OnePoint タイトルとコメントの重要性
このようにタイトルとコメントを結果のデータに入力することによって、後でデータを閲覧したときに、何のデータかを確認することができる。xtheaderなしにデータを書き出すことも可能であるが、後で何のデータか分からなくなることを防ぐために、必ずタイトルとコメントは入れるようにしておこう。

OnePoint 実行時のメッセージ
 MUSASHIでは全てのコマンドにおいて、実行時に処理内容に関するメッセージを書き出す。スクリプトを実行すると画面上に"#"で始まるメッセージが表示されるのを見たであろう。どのコマンドがいつ終了したか、どのようなオプションが指定されたか、どのファイルから読み込んだか、どのファイルに書き込んだか、どのようなエラーが生じたか(最重要!!)といった情報が出力される。さらにFDcloneにてスクリプトを”X"で実行すると、メッセージを画面に出力するのと同時に、カレントディレクトリの「log」というファイルにも画面と同じ内容のメッセージを書き出す。FDでは"x"(小文字)でもスクリプトを実行できるが、"X"で実行する時との大きな違いは、この「log」ファイルを吐き出すかどうかである。
 もし結果データが思い通りのものでなければ「log」ファイルをチェックすれば何か解決の糸口になるかもしれない。

OnePoint -iと-o
 MUSASHIでは、各コマンドが処理するデータを、そのコマンドにどのように入出力するかについて、2つの方法がある。一つは、上記の説明にも書いたように、-iと-oを使う方法である。その他にも、標準入出力からもデータを入出力することができる。例えば、「xtcut -f 日付 -i input.xt -o output.xt」というコマンドは、「xtcut -f 日付 <input.xt >output.xt」としても、結果は全く同じである。
 ただし、-iと-oを使うと、logファイルにどのファイルを入力データ(出力データ)としたかが記録される。標準入出力を使うと、logファイルには記録されない。

OnePoint 接尾語
 ファイル名の接尾語(例えば ".xt"や".sh")は、必ずしもつけなければならないというルールはない。後から、ファイル名を見て、何のためのファイルであるかをユーザが識別しやすいくするために、慣例的に付けているものである。
 スクリプトに".sh"という接尾語をつけなくても、全く問題なく動作する。またXMLtableのデータについて".xt"を付けなくても、MUSASHIの各コマンドは全く問題なくXMLtableとして認識してくれる。

練習課題

次のようなデータを作成しよう。スクリプト名及び結果ファイル名は表に示されたものを使おう。

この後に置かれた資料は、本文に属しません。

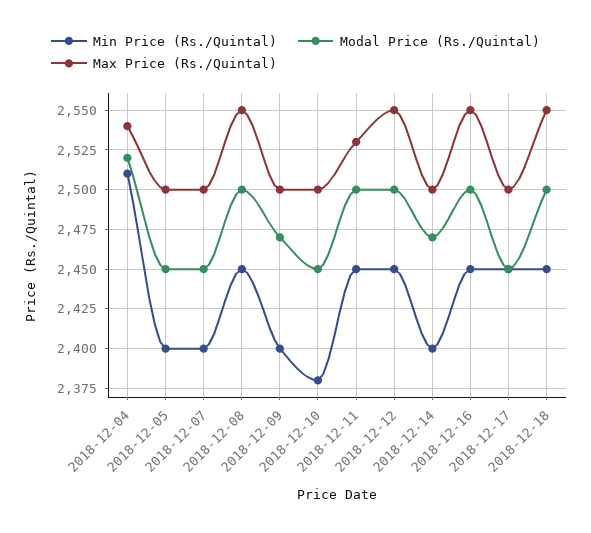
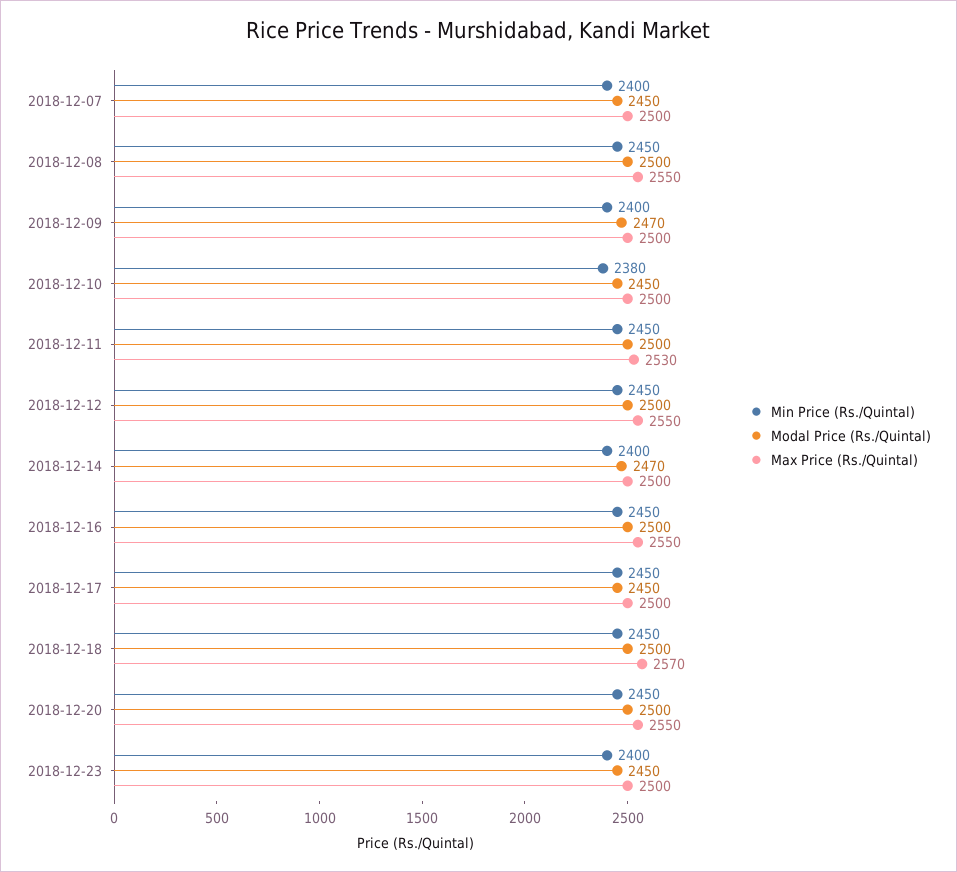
Min Price (Rs./Quintal), 2018-12-04: 2510 -> none
Modal Price (Rs./Quintal), 2018-12-04: 2520 -> none
Max Price (Rs./Quintal), 2018-12-04: 2540 -> none
Min Price (Rs./Quintal), 2018-12-05: 2400 -> none
Modal Price (Rs./Quintal), 2018-12-05: 2450 -> none
Max Price (Rs./Quintal), 2018-12-05: 2500 -> none
Max Price (Rs./Quintal), 2018-12-18: 2550 -> 2570
Min Price (Rs./Quintal), 2018-12-20: none -> 2450
Modal Price (Rs./Quintal), 2018-12-20: none -> 2500
Max Price (Rs./Quintal), 2018-12-20: none -> 2550
Min Price (Rs./Quintal), 2018-12-23: none -> 2400
Modal Price (Rs./Quintal), 2018-12-23: none -> 2450
Max Price (Rs./Quintal), 2018-12-23: none -> 2500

帳票名 スクリプト名 結果ファイル(xt) 結果ファイル(html)
メーカー、ブランド、粗利金額を抜き出す xtcut1.sh xtcut1.xt (ファイルサイズが大きいので省略)) ファイルサイズが大きいので省略
顧客、レシートを抜き出す xtcut2.sh xtcut2.xt (ファイルサイズが大きいので省略)

元のデータから、様々な項目を抜き出してみよう。